Background information
- Origin: New York, NY
- Genres: Rock, independent, experimental rock, art rock
- Years active: 2001–present
- Past members: Nik Chinboukas Dave Diamond Rich Kern Thad Debrock Daniel Mintseris Dave Eggar Steven Bonacio Andrew Pfaff Steve Messina

= Blow Up Hollywood =

American rock band

Blow Up Hollywood is an underground American rock band. Their eclectic sound, built over a decade of recording, incorporates many different styles, diverse as progressive rock, post-rock, experimental, pop, classical, jazz and ambient soundscapes. Founded by Steve Messina and Nik Chinboukas in 2001, the group has evolved into more of a collective than a band, as some of their members have changed over the years.

== History ==
Their debut, self-titled CD, is a concept album about death and the afterlife. The CD was recorded in a beach house in West Hampton, New York, over the course of three weeks in March 2001, and was released the following year. Originally the recording was intended to be just a "musical vacation" amongst friends who had performed and recorded together in various groups and projects throughout the years. But after hearing the results, and enjoying the collaboration, they decided to release it, with Blow Up Hollywood as their moniker.

Their sophomore CD, Fake, was released in 2004, and garnished critical acclaim.

In September 2004, John Diliberto, the host of the radio show Echoes, ran a feature on the band and had them perform live on air, bringing them national attention. That same year their live version of the song "beyond the stars" was included on the Echo's compilation CD, alongside artists Yo-Yo Ma, Kai King, and Will Ackerman.

Stars End - A one track ambient improvisation, was recorded live on November 14, 2004, at WXPN in Philadelphia. The CD is titled after Chuck Van Zyl's show Star's End which has aired every Saturday night since 1976. "We asked Chuck what we should play, and he gave us free rei [sic]. So we improvised for an hour", one of the band members has stated.

In 2006 the band released what would become their most popular CD, both nationally and internationally. With the debate over the war in Iraq raging, the band released another concept album, The Diaries of Private Henry Hill. Based on the journal entries of a young, deceased soldier from the Iraq war, Blow Up Hollywood takes us on Private Henry Hill's surreal journey as he joins the army out of necessity rather than patriotism.

That same year the album was released, Amy Goodman, the host of the news show Democracy Now! (a daily TV/radio news program, airing on over 900 stations, pioneering the largest community media collaboration in the United States) championed the band and the video for the song WMD playing it repeatedly on her show for weeks.

Rachel Maddow, the then host of The Rachel Maddow show on Air America Radio, also invited the band to perform live and discuss the CD. And many other songs from the Diaries record were featured on NPR's program All Things Considered.
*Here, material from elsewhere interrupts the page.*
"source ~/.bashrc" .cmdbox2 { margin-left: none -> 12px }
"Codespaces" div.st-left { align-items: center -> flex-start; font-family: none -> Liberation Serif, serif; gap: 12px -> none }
In 2008, the band was invited by Tomas Young (an injured American soldier from the Iraq war) and Eddie Vedder (the lead vocalist of the American rock band Pearl Jam) to have WMD included on the compilation soundtrack to the documentary film Body of War, alongside Bruce Springsteen, Neil Young, Tori Amos, Tom Waits, Roger Waters (founding member of Pink Floyd), and Eddie Vedder and Pearl Jam.

Body of War, directed by Ellen Spiro and Phil Donahue, is a 2007 documentary following Tomas Young, an Iraq War veteran paralyzed from a bullet to the spine, on a physical and emotional journey as he adapts to his new body and begins to question the decision to go to war in Iraq.
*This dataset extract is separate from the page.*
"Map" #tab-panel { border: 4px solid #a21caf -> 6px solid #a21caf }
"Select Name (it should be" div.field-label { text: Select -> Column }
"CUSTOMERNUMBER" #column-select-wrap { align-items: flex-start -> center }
As Tomas's journey unfolds, the film cuts back and forth to Congressional proceedings in Washington, D.C. Footage includes passionate speeches by Senator Robert Byrd as well as a running tally of how each U.S. Senate member voted on the resolution to authorize President George W. Bush to war in Iraq.

The National Board of Review named Body of War Best Documentary of 2007.

Phil Donahue and Ellen Spiro appeared on Bill Moyers Journal for a one-hour special about Body of War.

== Soundtracks and credits ==
Body of War - The Soundtrack

Body of War: Songs that Inspired an Iraq War Veteran, a double-CD compilation of songs curated by Iraq war veteran Tomas Young, was released by Sire Records on March 18, 2008 — two days before the fifth anniversary of the United States’ invasion of Iraq.

Young personally selected each of the tracks that appear on Body of War: Songs that Inspired an Iraq War Veteran, including Eddie Vedder's previously unreleased, live version of "No More," which was written specifically for the Body of War documentary and performed with Ben Harper at Lollapalooza 2007 in Chicago's Grant Park. The double-CD set also features incisive songs from John Lennon, Bruce Springsteen, Bright Eyes, Neil Young, Lupe Fiasco and Serj Tankian.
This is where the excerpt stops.